Instructions to follow
Could you restate exactly the lines that begin at the line with "req.term > self.current_term" and end at the final line of the data?

Records for the exercise START

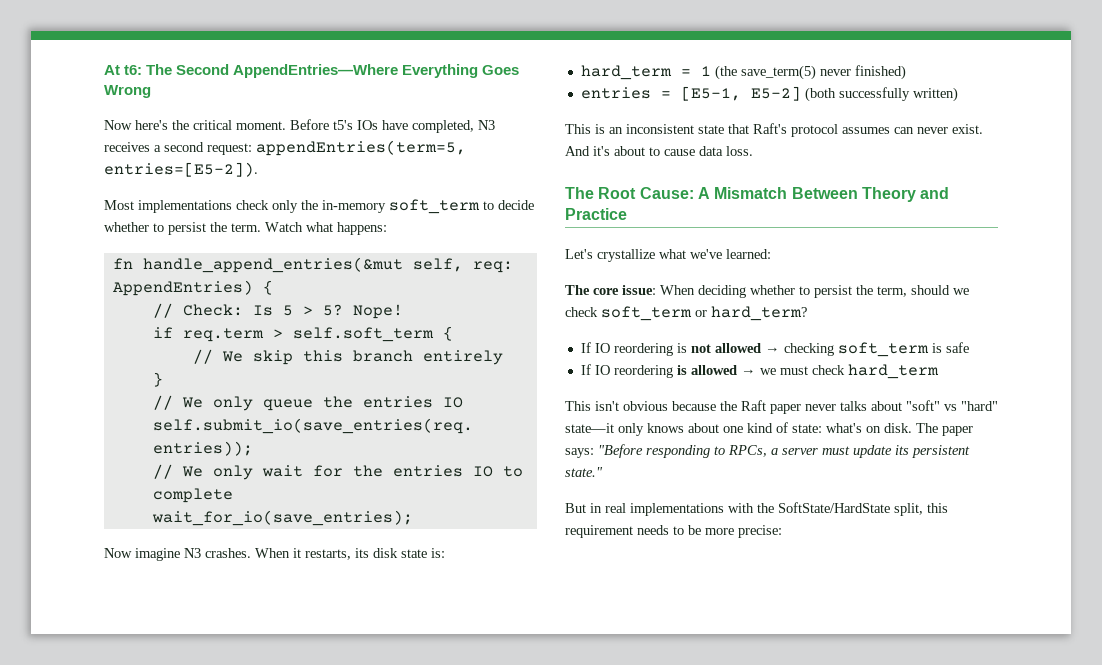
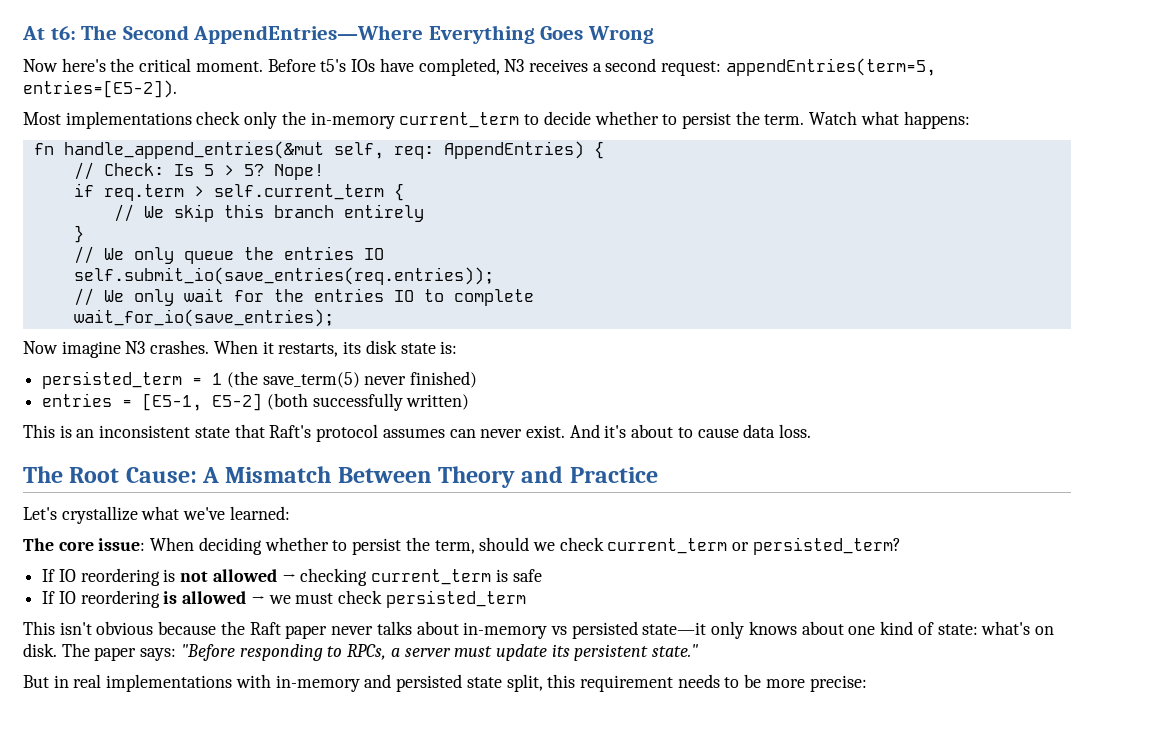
- Most implementations check only the in-memory soft_term to decide whether to persist the term.
+ Most implementations check only the in-memory current_term to decide whether to persist the term.
- if req.term > self.soft_term {
+ if req.term > self.current_term {
- hard_term = 1 (the save_term(5) never finished)
+ persisted_term = 1 (the save_term(5) never finished)
- The core issue: When deciding whether to persist the term, should we check soft_term or hard_term?
+ The core issue: When deciding whether to persist the term, should we check current_term or persisted_term?
- If IO reordering is not allowed → checking soft_term is safe
+ If IO reordering is not allowed → checking current_term is safe
- If IO reordering is allowed → we must check hard_term
+ If IO reordering is allowed → we must check persisted_term
- This isn't obvious because the Raft paper never talks about "soft" vs "hard" state—it only knows about one kind of state: what's on disk.
+ This isn't obvious because the Raft paper never talks about in-memory vs persisted state—it only knows about one kind of state: what's on disk.
- But in real implementations with the SoftState/HardState split, this requirement needs to be more precise:
+ But in real implementations with in-memory and persisted state split, this requirement needs to be more precise:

Records for the exercise END

Task result
+ if req.term > self.current_term {
- hard_term = 1 (the save_term(5) never finished)
+ persisted_term = 1 (the save_term(5) never finished)
- The core issue: When deciding whether to persist the term, should we check soft_term or hard_term?
+ The core issue: When deciding whether to persist the term, should we check current_term or persisted_term?
- If IO reordering is not allowed → checking soft_term is safe
+ If IO reordering is not allowed → checking current_term is safe
- If IO reordering is allowed → we must check hard_term
+ If IO reordering is allowed → we must check persisted_term
- This isn't obvious because the Raft paper never talks about "soft" vs "hard" state—it only knows about one kind of state: what's on disk.
+ This isn't obvious because the Raft paper never talks about in-memory vs persisted state—it only knows about one kind of state: what's on disk.
- But in real implementations with the SoftState/HardState split, this requirement needs to be more precise:
+ But in real implementations with in-memory and persisted state split, this requirement needs to be more precise:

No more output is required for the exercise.